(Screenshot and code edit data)
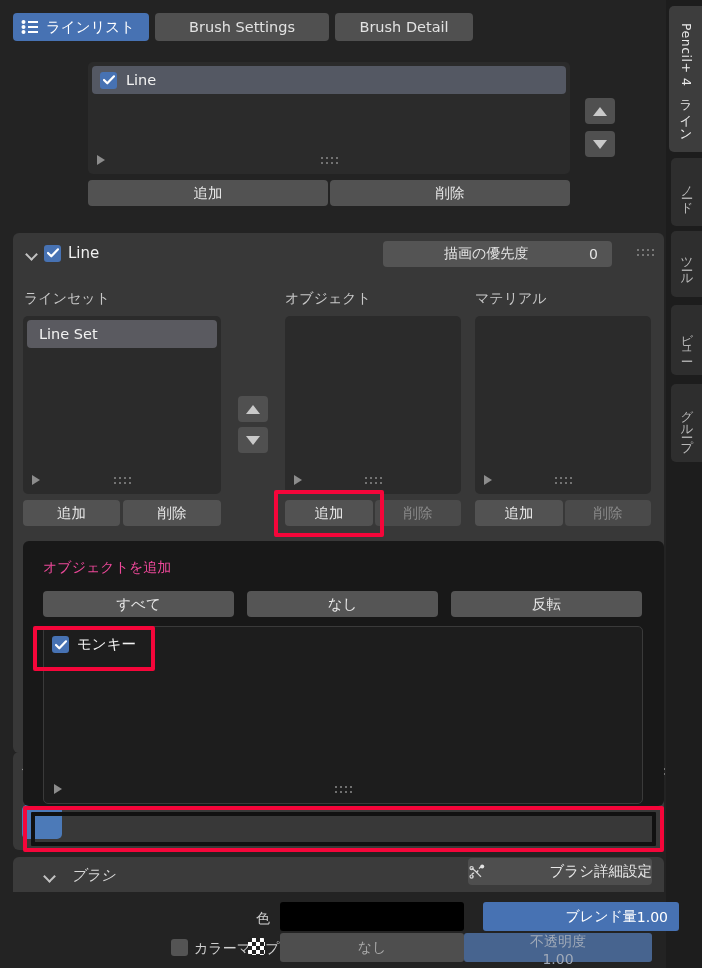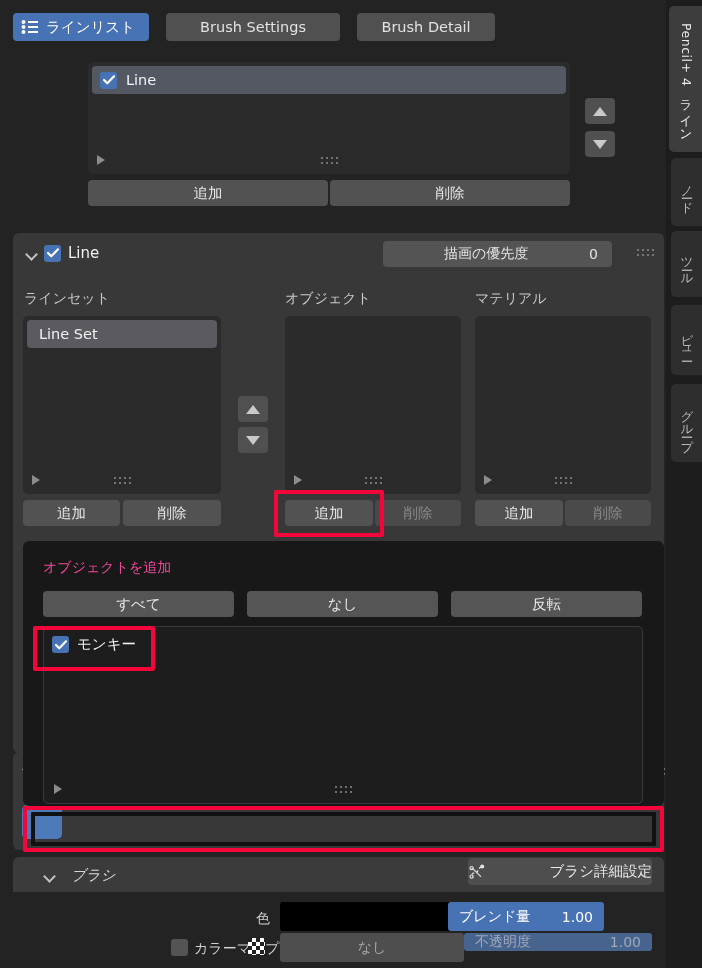"ラインリスト" .tabbar { gap: 17px -> 6px }
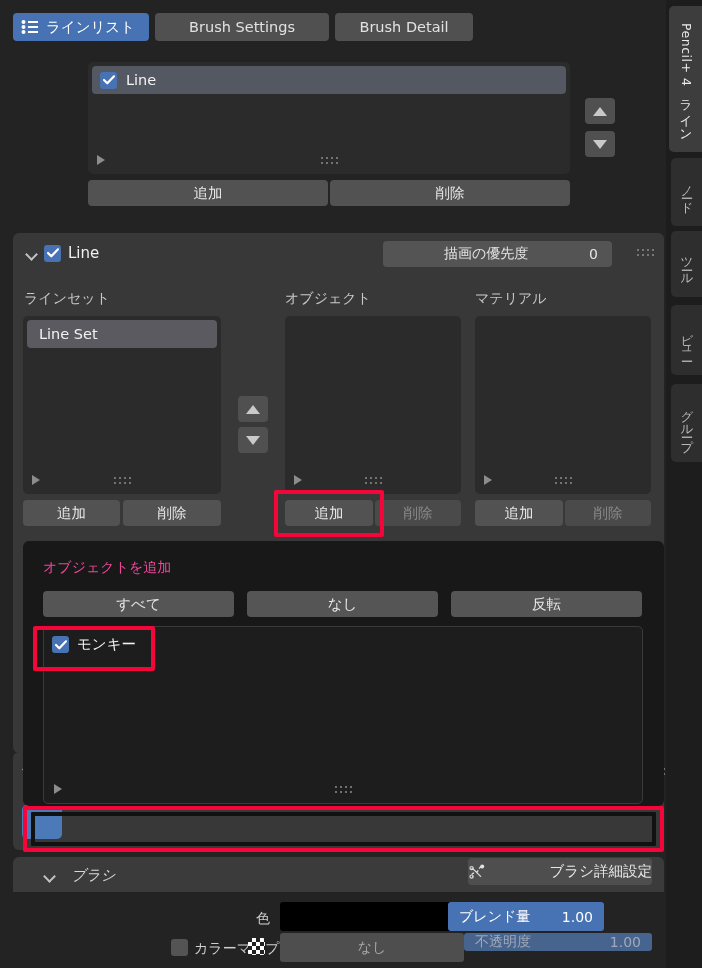"ブレンド量" div.bluefield { justify-content: none -> flex-end; left: 448px -> 483px; width: 156px -> 196px }
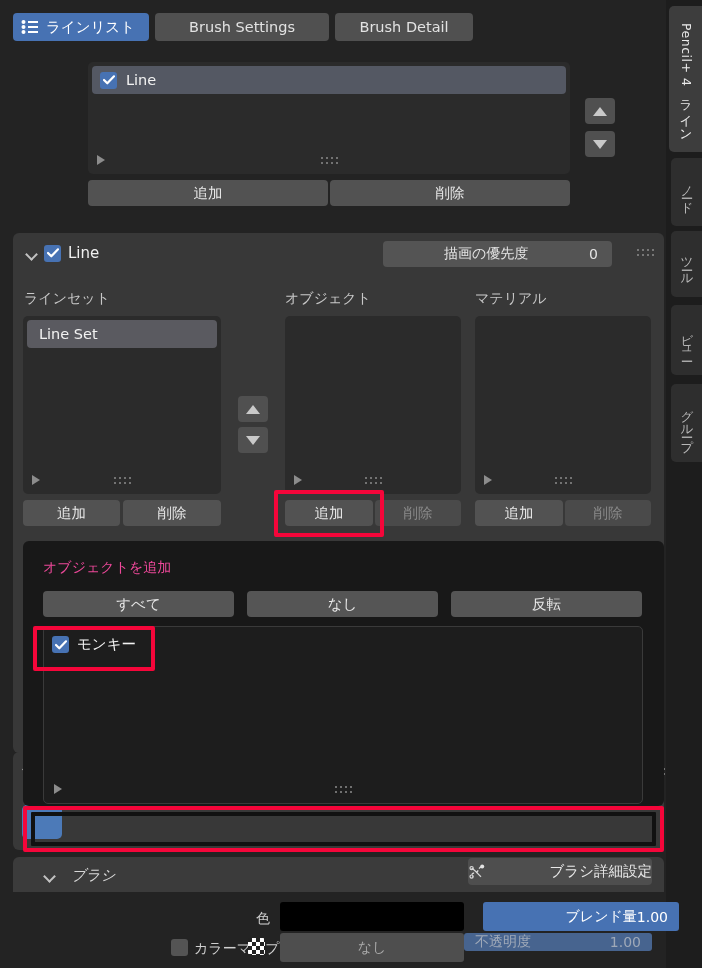"不透明度" div.bluefield { flex-direction: none -> column; height: 18px -> 29px }
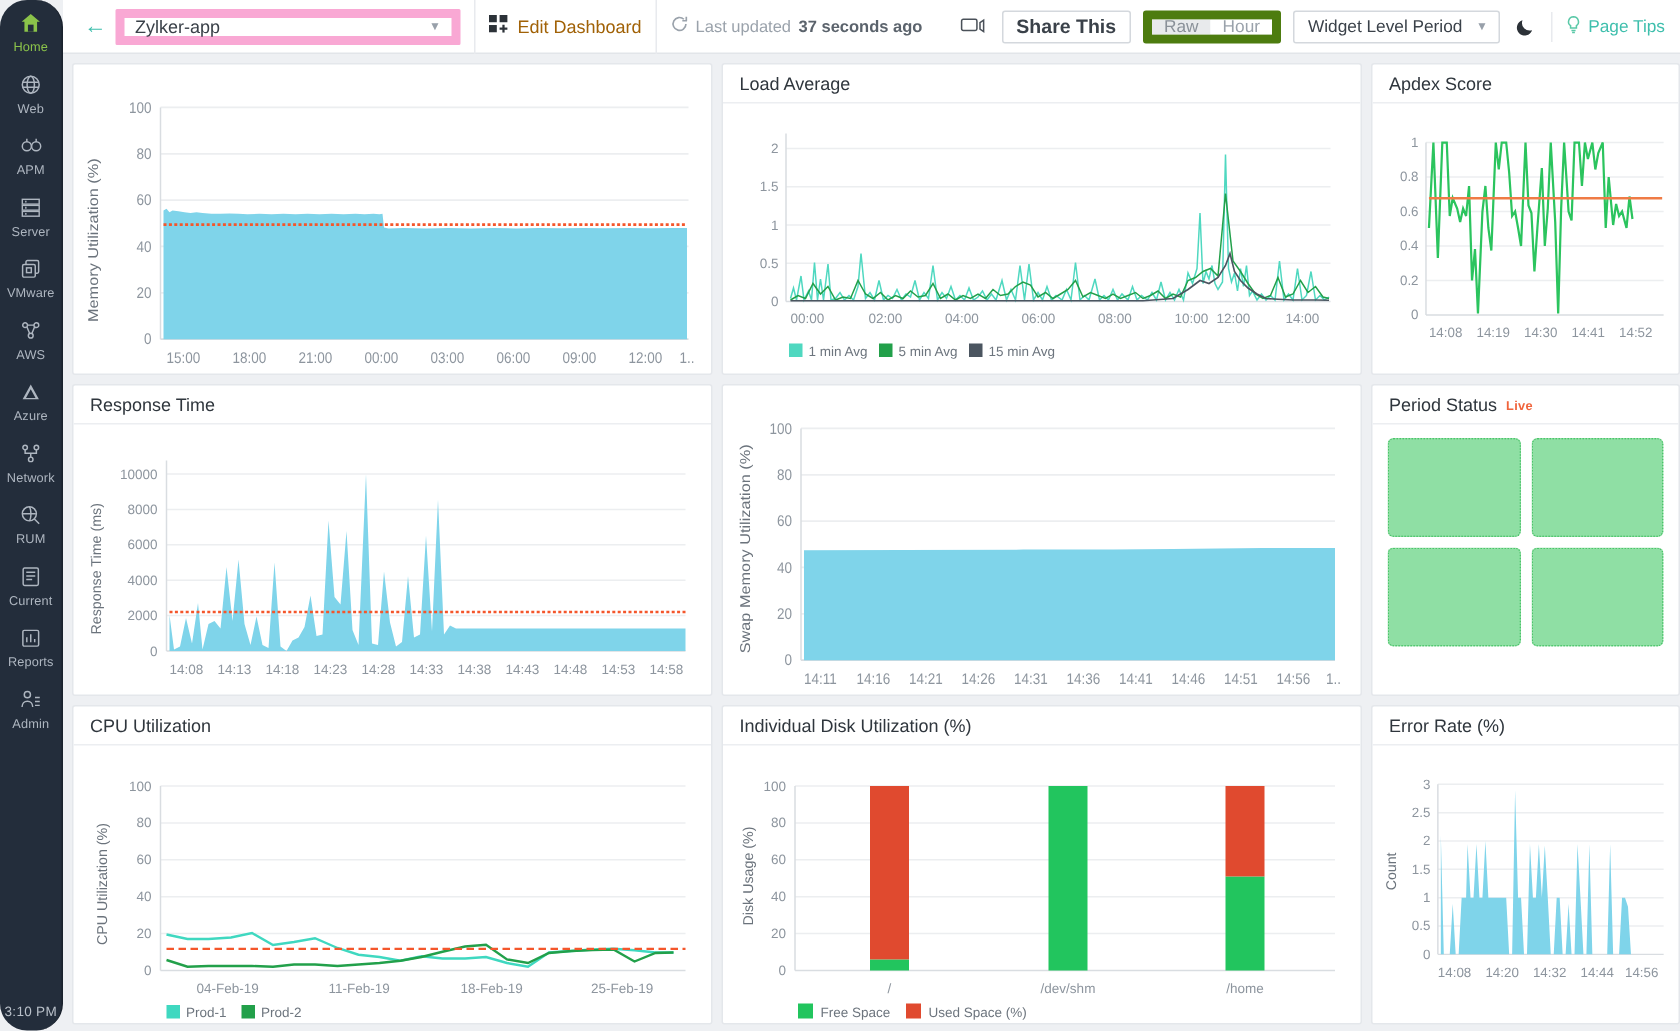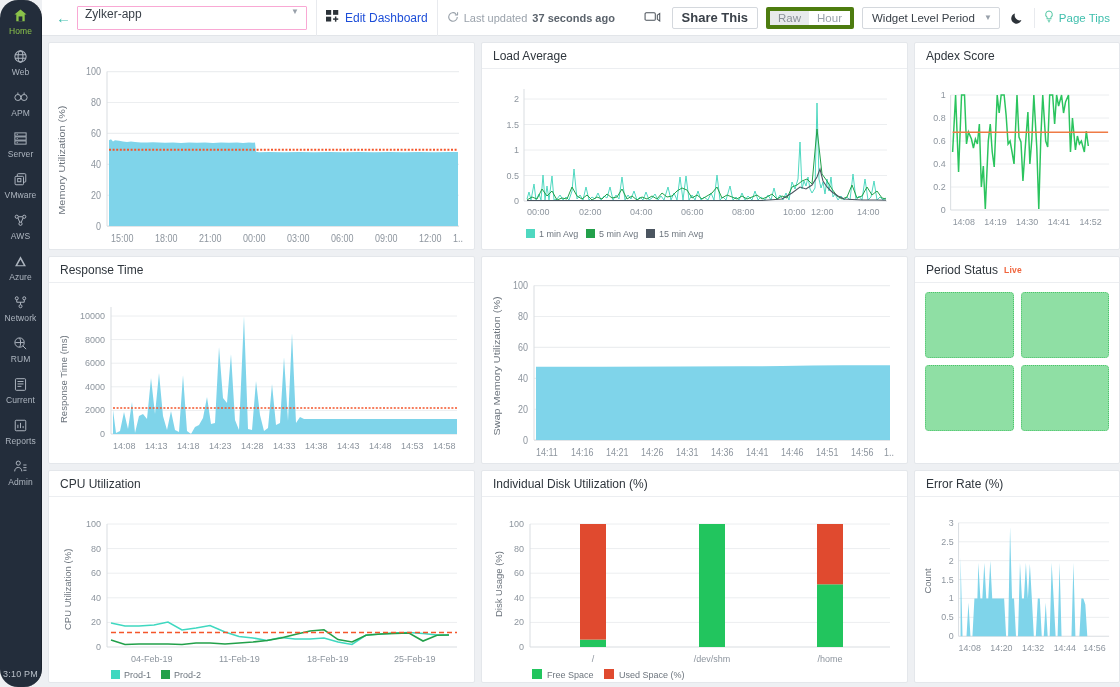"Zylker-app" #appSelect { align-items: none -> center; border: 1px solid #f9a8d4 -> 6px solid #f9a8d4 }
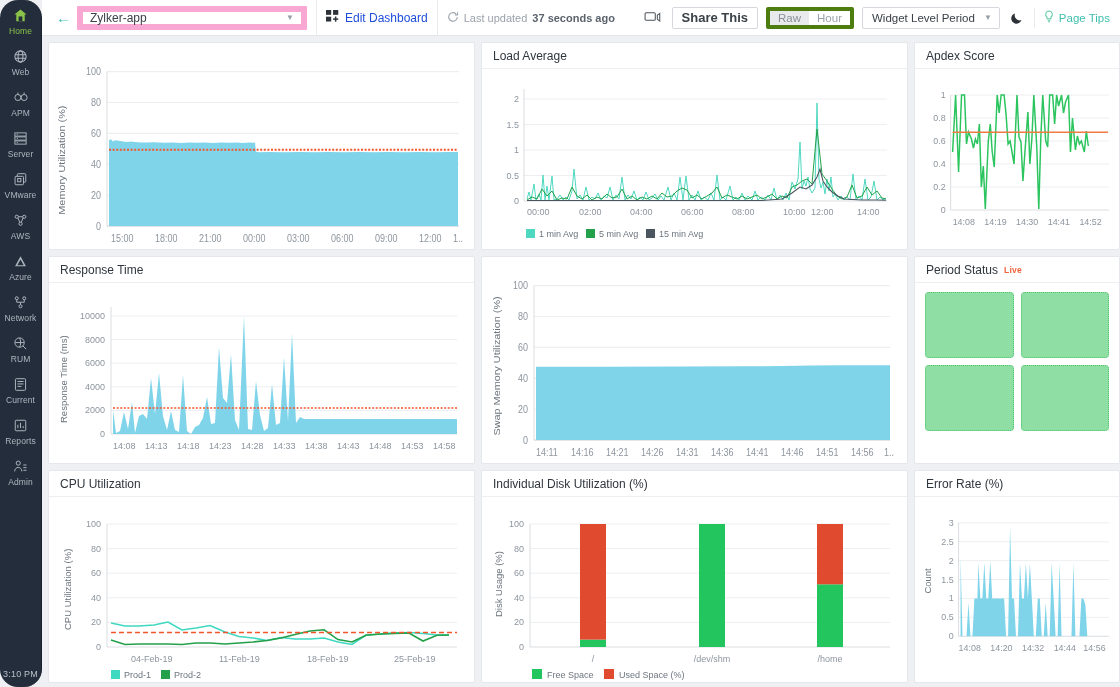"Edit Dashboard" .tb-btn { color: #1d4ed8 -> #a16207 }
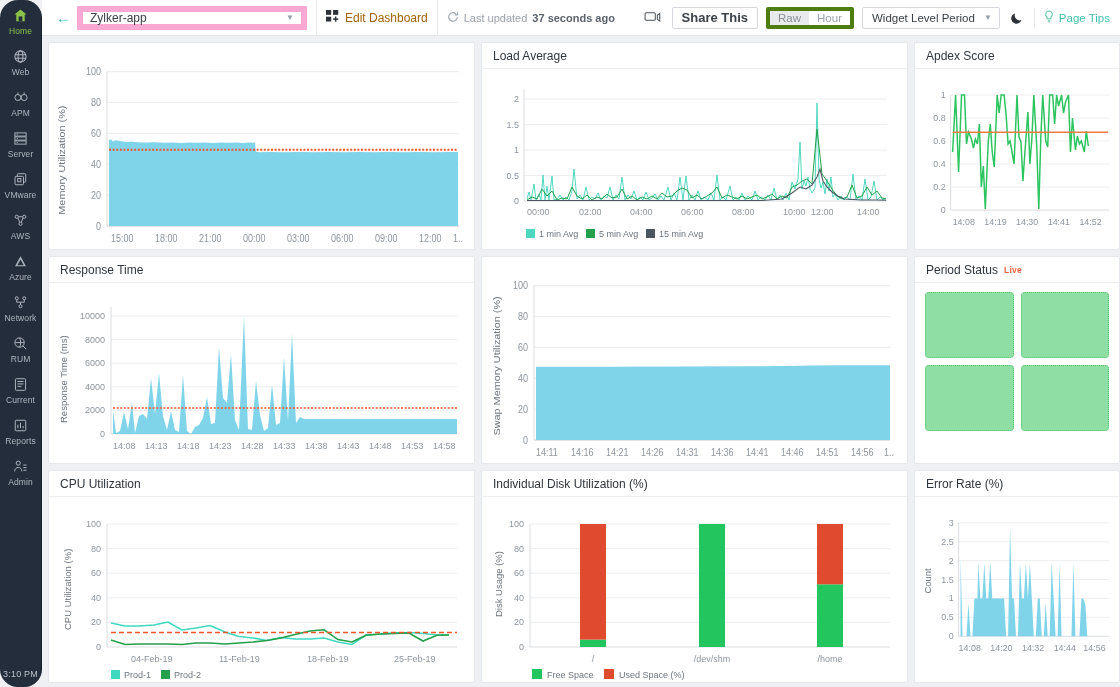"Raw" .seg { border: 4px solid #4d7c0f -> 6px solid #4d7c0f }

* [Task objective]:
Write the lines from the one with "flex-direction: none ->" through the last line of the entries out again exactly, both ends included, and skip the pictures.

* [Answer to the problem]:
"不透明度" div.bluefield { flex-direction: none -> column; height: 18px -> 29px }
"Zylker-app" #appSelect { align-items: none -> center; border: 1px solid #f9a8d4 -> 6px solid #f9a8d4 }
"Edit Dashboard" .tb-btn { color: #1d4ed8 -> #a16207 }
"Raw" .seg { border: 4px solid #4d7c0f -> 6px solid #4d7c0f }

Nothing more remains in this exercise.